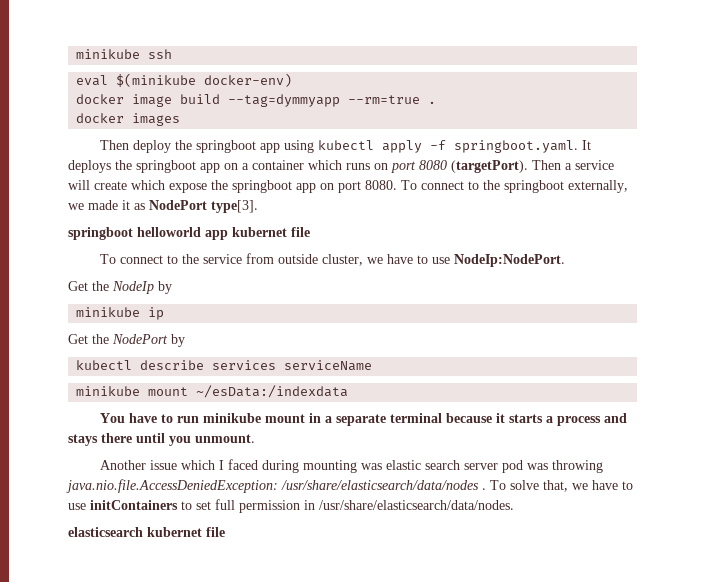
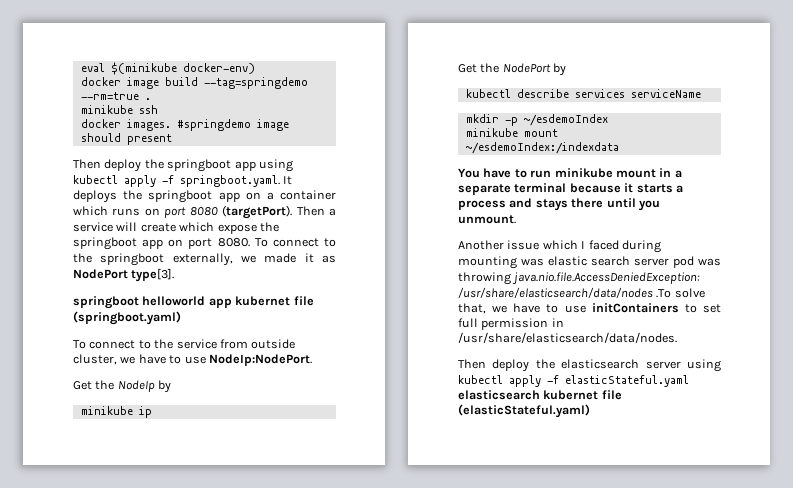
[76,49,173,59] minikube ssh // -> (80, 67) none
[228,94,341,107] --tag=dymmyapp -> [203,77,308,89] --tag=springdemo
[76,113,181,126] // docker images -> [80,105,158,114] [80,119,289,131] [80,133,172,145] // minikube ssh // docker images. #springdemo image should present
(310, 232) none -> [73,311,181,325] (springboot.yaml)
[76,385,349,398] // minikube mount ~/esData:/indexdata -> [465,114,608,126] [465,128,558,137] [465,142,619,154] // mkdir -p ~/esdemoIndex // minikube mount ~/esdemoIndex:/indexdata
[482,480,506,490] . To -> [656,289,672,298] .To
(514, 505) none -> [458,359,721,372] [458,375,689,387] Then deploy the elasticsearch server using kubectl apply -f elasticStateful.yaml
(225, 532) none -> [458,404,590,418] (elasticStateful.yaml)

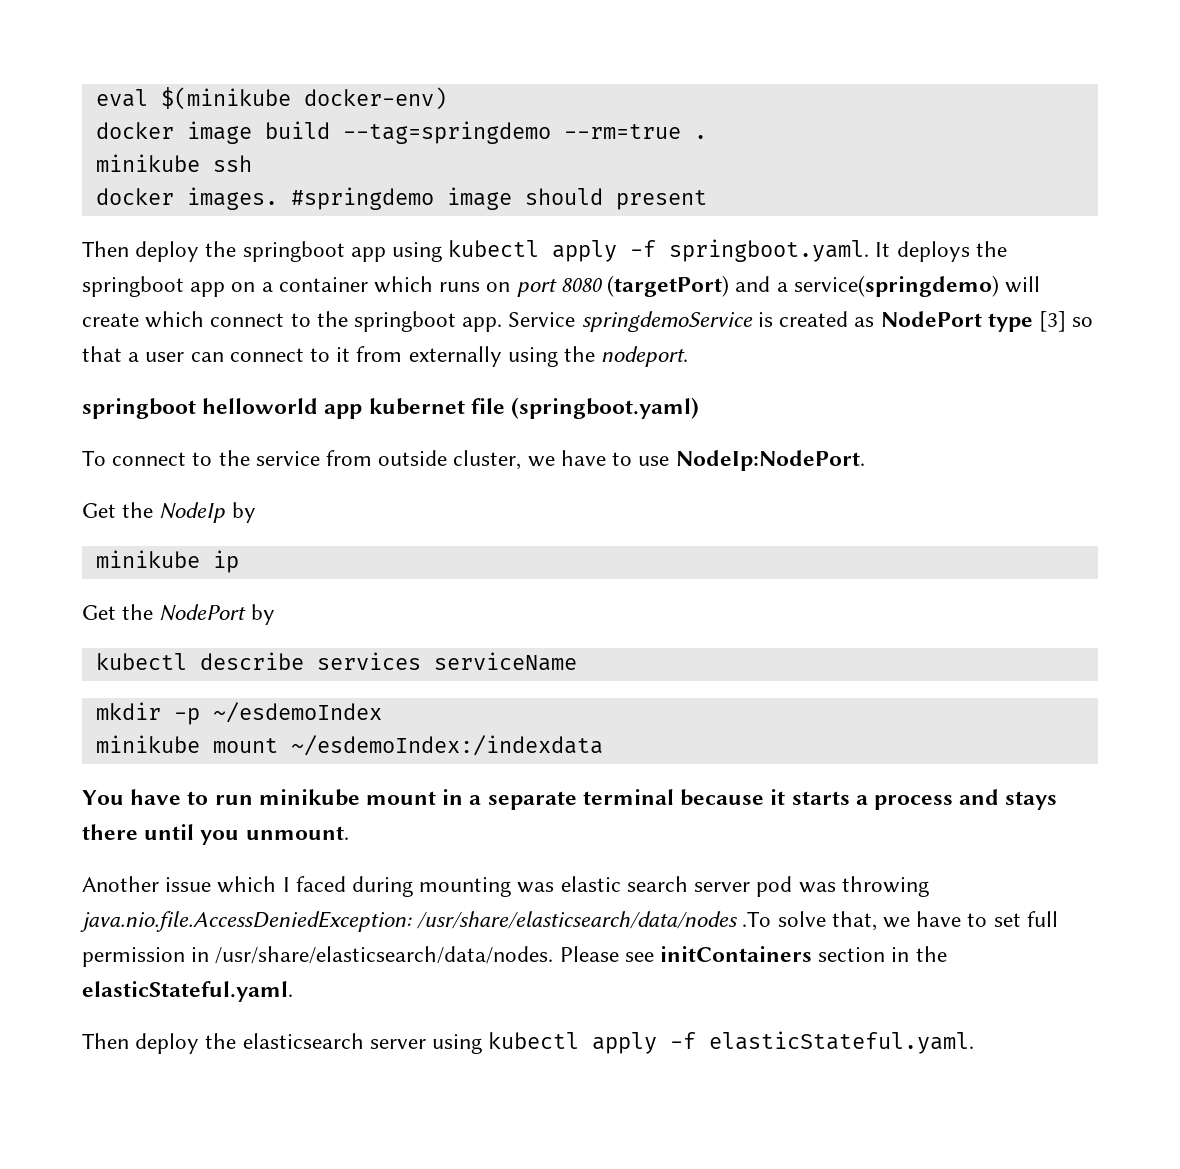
[222,205,336,219] [73,222,279,234] [73,237,336,250] [73,253,336,266] [73,268,175,282] (targetPort). Then a service will create which expose the springboot app on port 8080. To connect to the springboot externally, we made it as NodePort type[3]. -> [607,275,1040,297] [82,311,1094,332] [82,346,689,367] (targetPort) and a service(springdemo) will create which connect to the springboot app. Service springdemoService is created as NodePort type [3] so that a user can connect to it from externally using the nodeport.
[564,303,697,313] use initContainers to -> (988, 920) none
(677, 337) none -> [559,946,947,962] [82,981,293,1002] Please see initContainers section in the elasticStateful.yaml.
[565,375,689,387] [458,390,622,400] [458,404,590,418] elasticStateful.yaml elasticsearch kubernet file (elasticStateful.yaml) -> [709,1031,975,1054] elasticStateful.yaml.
• • • • •
● Work to be completed
With the pictures removed, return the listing above in its exact original wording.

● Exercise answer
[76,49,173,59] minikube ssh // -> (80, 67) none
[228,94,341,107] --tag=dymmyapp -> [203,77,308,89] --tag=springdemo
[76,113,181,126] // docker images -> [80,105,158,114] [80,119,289,131] [80,133,172,145] // minikube ssh // docker images. #springdemo image should present
(310, 232) none -> [73,311,181,325] (springboot.yaml)
[76,385,349,398] // minikube mount ~/esData:/indexdata -> [465,114,608,126] [465,128,558,137] [465,142,619,154] // mkdir -p ~/esdemoIndex // minikube mount ~/esdemoIndex:/indexdata
[482,480,506,490] . To -> [656,289,672,298] .To
(514, 505) none -> [458,359,721,372] [458,375,689,387] Then deploy the elasticsearch server using kubectl apply -f elasticStateful.yaml
(225, 532) none -> [458,404,590,418] (elasticStateful.yaml)

[222,205,336,219] [73,222,279,234] [73,237,336,250] [73,253,336,266] [73,268,175,282] (targetPort). Then a service will create which expose the springboot app on port 8080. To connect to the springboot externally, we made it as NodePort type[3]. -> [607,275,1040,297] [82,311,1094,332] [82,346,689,367] (targetPort) and a service(springdemo) will create which connect to the springboot app. Service springdemoService is created as NodePort type [3] so that a user can connect to it from externally using the nodeport.
[564,303,697,313] use initContainers to -> (988, 920) none
(677, 337) none -> [559,946,947,962] [82,981,293,1002] Please see initContainers section in the elasticStateful.yaml.
[565,375,689,387] [458,390,622,400] [458,404,590,418] elasticStateful.yaml elasticsearch kubernet file (elasticStateful.yaml) -> [709,1031,975,1054] elasticStateful.yaml.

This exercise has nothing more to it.